• Task instructions: Copy out every line holding the string "span" from the records below.

Data extracted from a collection:

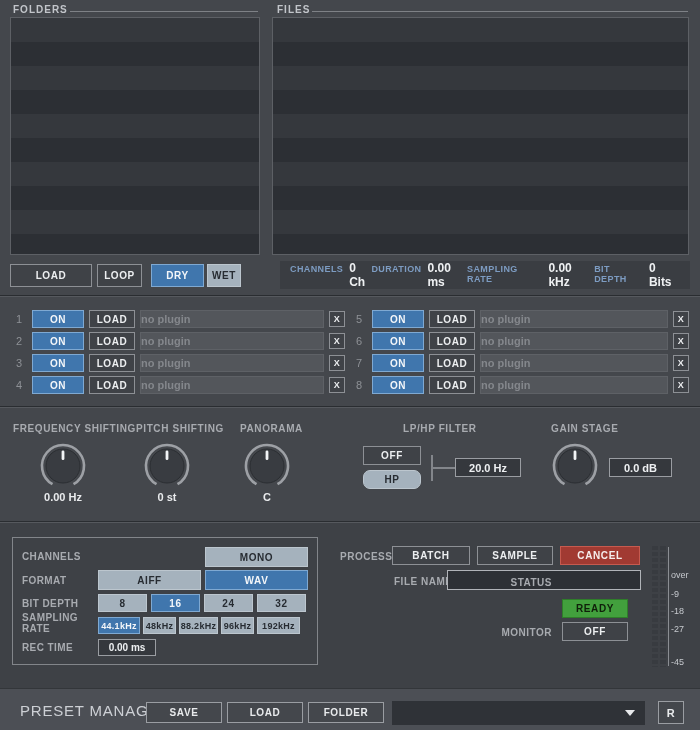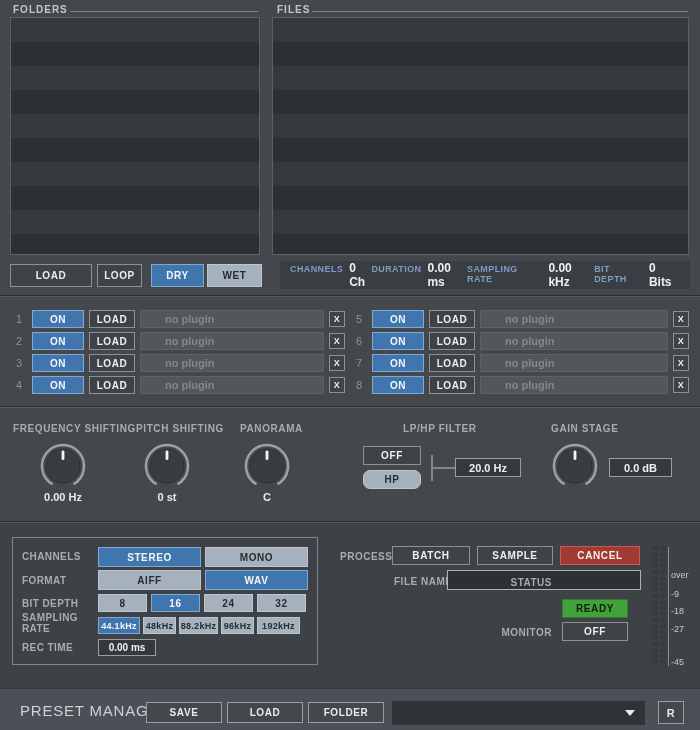--- a/index.html
+++ b/index.html
@@ -95,7 +95,7 @@
   <button class="btn dark" style="left:10px; top:264px; width:82px; height:23px;">LOAD</button>
   <button class="btn dark" style="left:97px; top:264px; width:45px; height:23px;">LOOP</button>
   <button class="btn blue" style="left:151px; top:264px; width:53px; height:23px;">DRY</button>
-  <button class="btn light" style="left:207px; top:264px; width:55px; height:23px;">WET</button>
+  <button class="btn light" style="left:207px; top:264px; width:34px; height:23px;">WET</button>
 
   <div id="info-strip">
     <div class="info-pair">

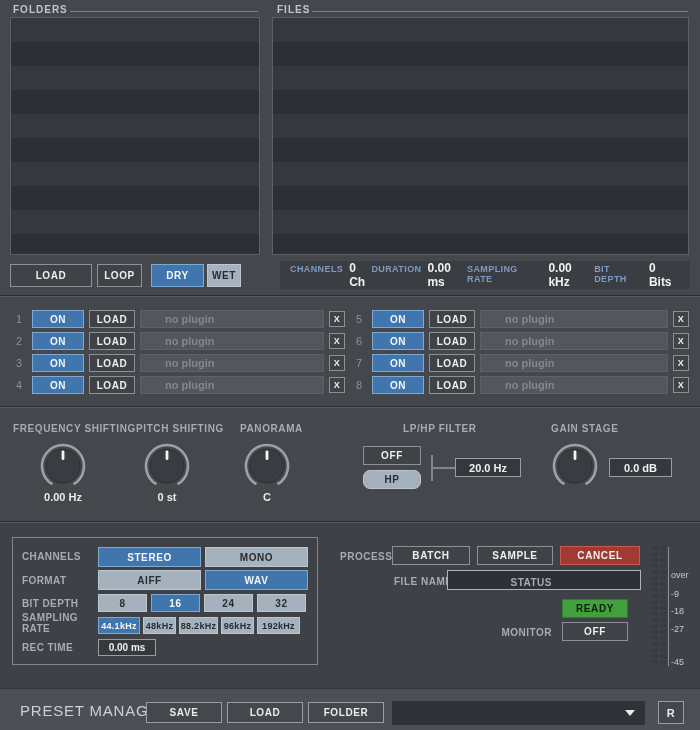--- a/index.html
+++ b/index.html
@@ -41,7 +41,7 @@
   .slot-row .ld  { left:77px; top:0; width:46px; height:18px; }
   .slot-row .fld { position:absolute; left:128px; top:0; height:18px; box-sizing:border-box;
     background:#53565b; border:1px solid #5e6166; color:#84878c; font-weight:bold; font-size:11px;
-    display:flex; align-items:center; padding-left:24px; }
+    display:flex; align-items:center; padding-left:0; }
   .slot-row.left  .fld { width:184px; }
   .slot-row.right .fld { width:188px; }
   .slot-row .x { top:1px; width:16px; height:16px; font-size:9px; }

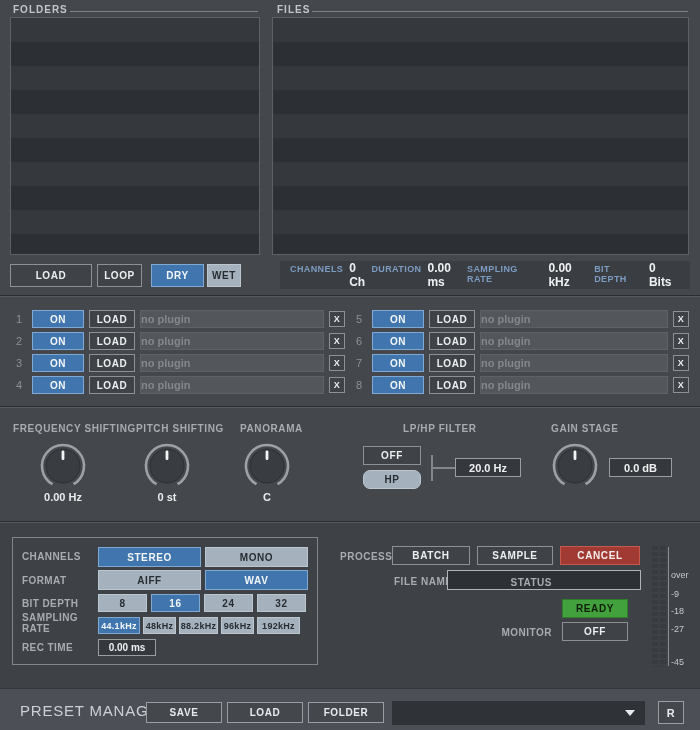--- a/index.html
+++ b/index.html
@@ -221,7 +221,6 @@
 
   <div id="config-box"></div>
   <span class="cfg-label" style="left:22px; top:551px;">CHANNELS</span>
-  <button class="btn blue" style="left:98px;  top:547px; width:103px; height:20px;">STEREO</button>
   <button class="btn light" style="left:205px; top:547px; width:103px; height:20px;">MONO</button>
 
   <span class="cfg-label" style="left:22px; top:575px;">FORMAT</span>

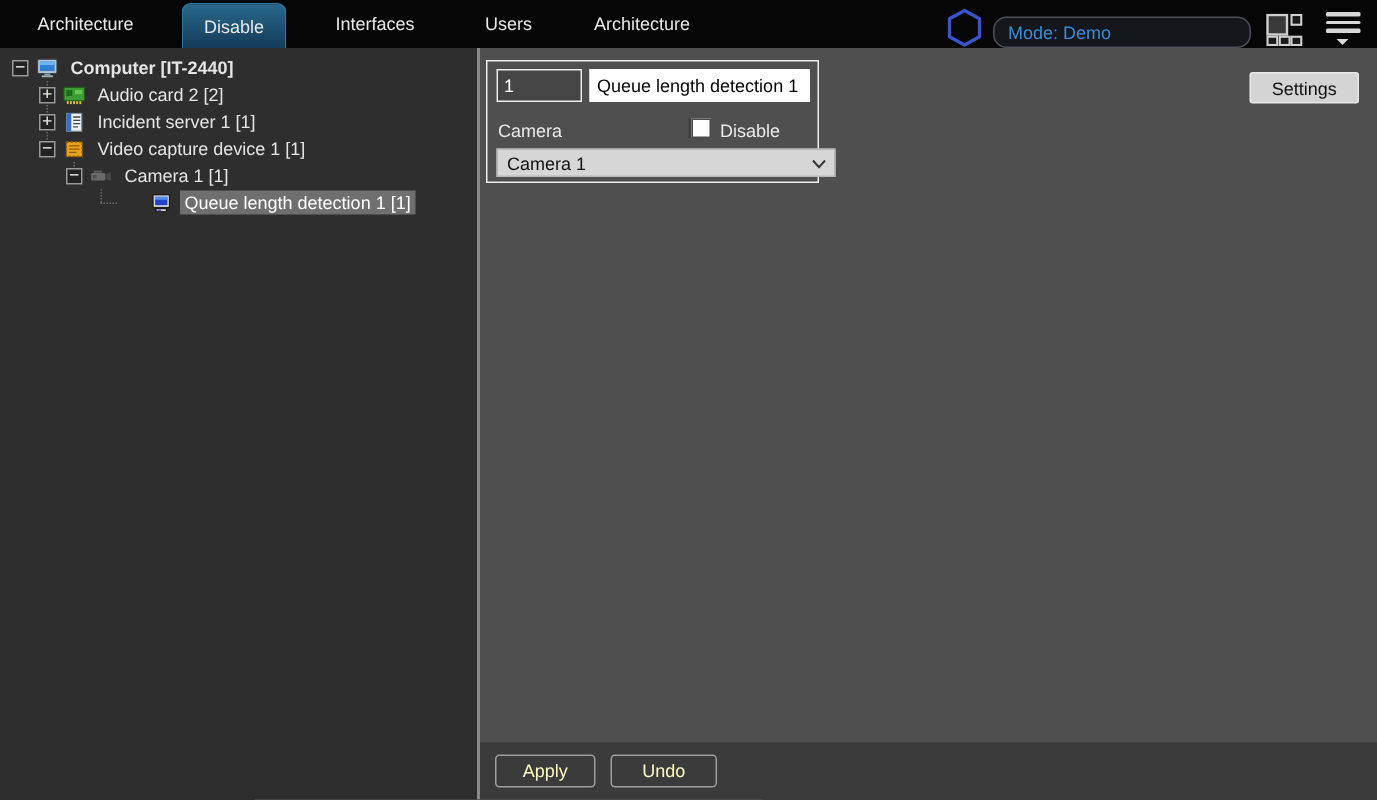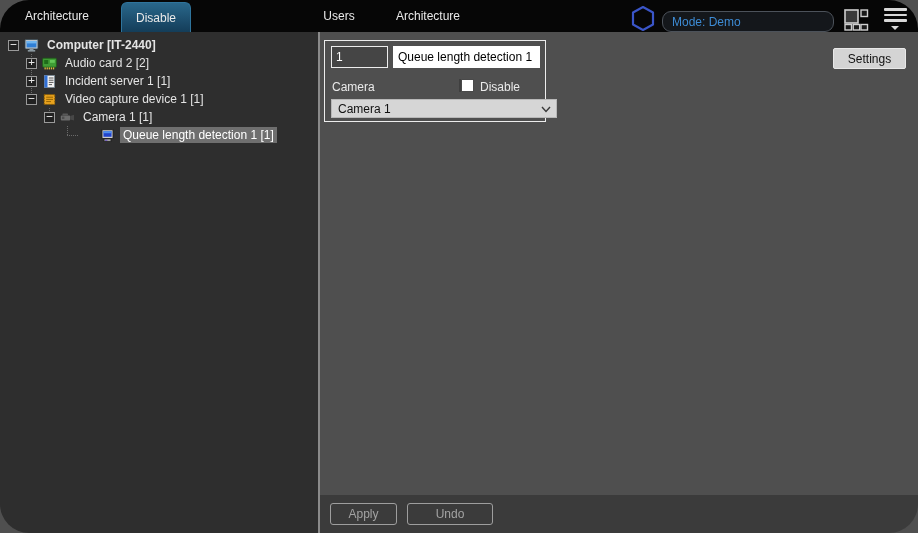--- a/index.html
+++ b/index.html
@@ -10,7 +10,7 @@
     overflow: hidden;
     background: #4f4f4f;
   }
-  .app { position: relative; width: 918px; height: 533px; overflow: hidden; border-radius: 29px; }
+  .app { position: relative; width: 918px; height: 533px; overflow: hidden; }
 
   
   .navbar {

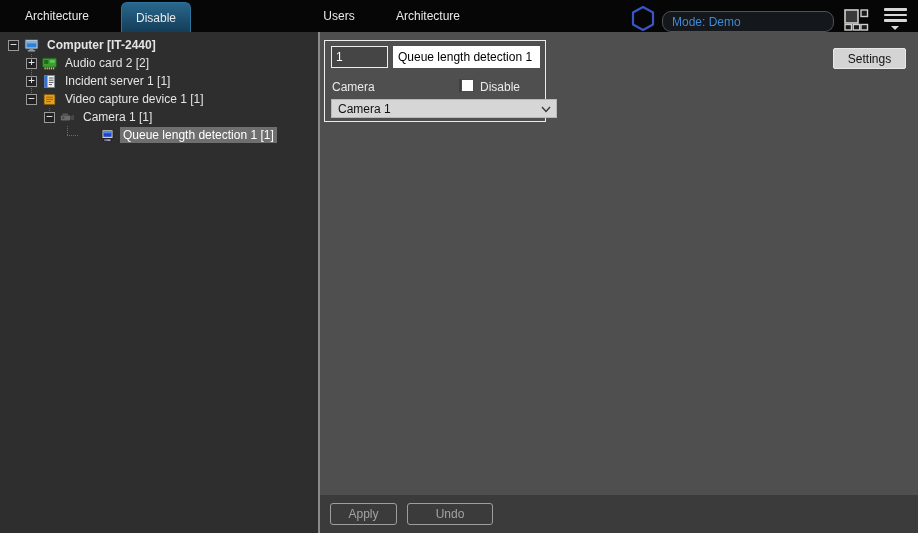--- a/index.html
+++ b/index.html
@@ -144,6 +144,7 @@
   <header class="navbar">
     <div class="tab tab-architecture">Architecture</div>
     <div class="tab tab-hardware">Disable</div>
+    <div class="tab tab-interfaces">Interfaces</div>
     <div class="tab tab-users">Users</div>
     <div class="tab tab-programming">Architecture</div>
 

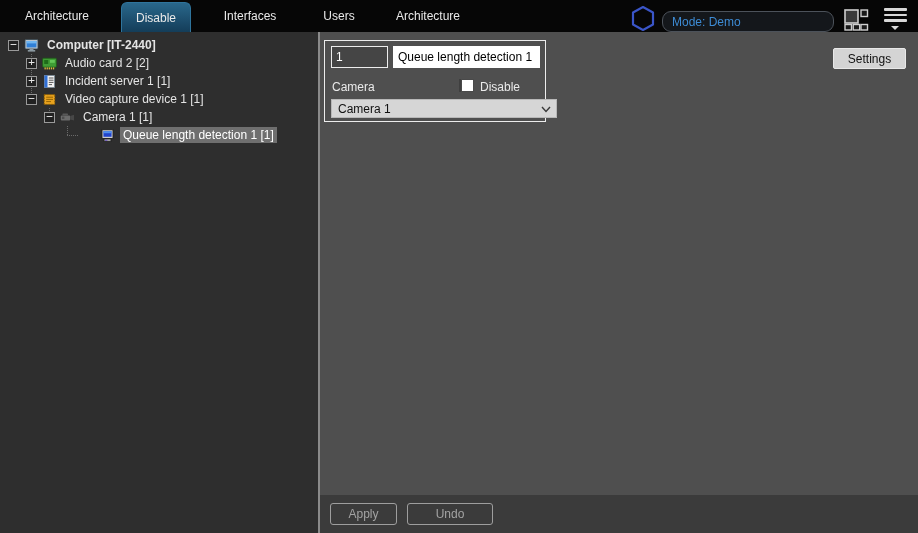--- a/index.html
+++ b/index.html
@@ -131,7 +131,7 @@
   .action-btn {
     position: absolute; top: 8px; height: 22px;
     background: #3b3b3b; border: 1px solid #9e9e9e; border-radius: 3px;
-    color: #a3a3a3; font-size: 12px; font-family: "Liberation Sans", sans-serif;
+    color: #fef9c3; font-size: 12px; font-family: "Liberation Sans", sans-serif;
   }
   .apply-btn { left: 10px; width: 67px; }
   .undo-btn  { left: 87px; width: 86px; }

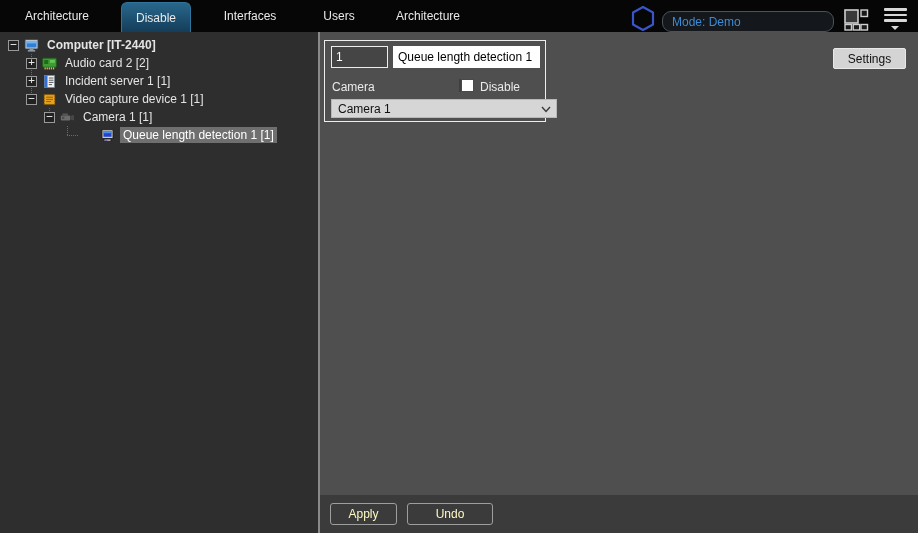--- a/index.html
+++ b/index.html
@@ -134,7 +134,7 @@
     color: #fef9c3; font-size: 12px; font-family: "Liberation Sans", sans-serif;
   }
   .apply-btn { left: 10px; width: 67px; }
-  .undo-btn  { left: 87px; width: 86px; }
+  .undo-btn  { left: 87px; width: 71px; }
 </style>
 </head>
 <body>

• Task response:
   <span class="cfg-label" style="left:22px; top:551px;">CHANNELS</span>
   <span class="cfg-label" style="left:22px; top:575px;">FORMAT</span>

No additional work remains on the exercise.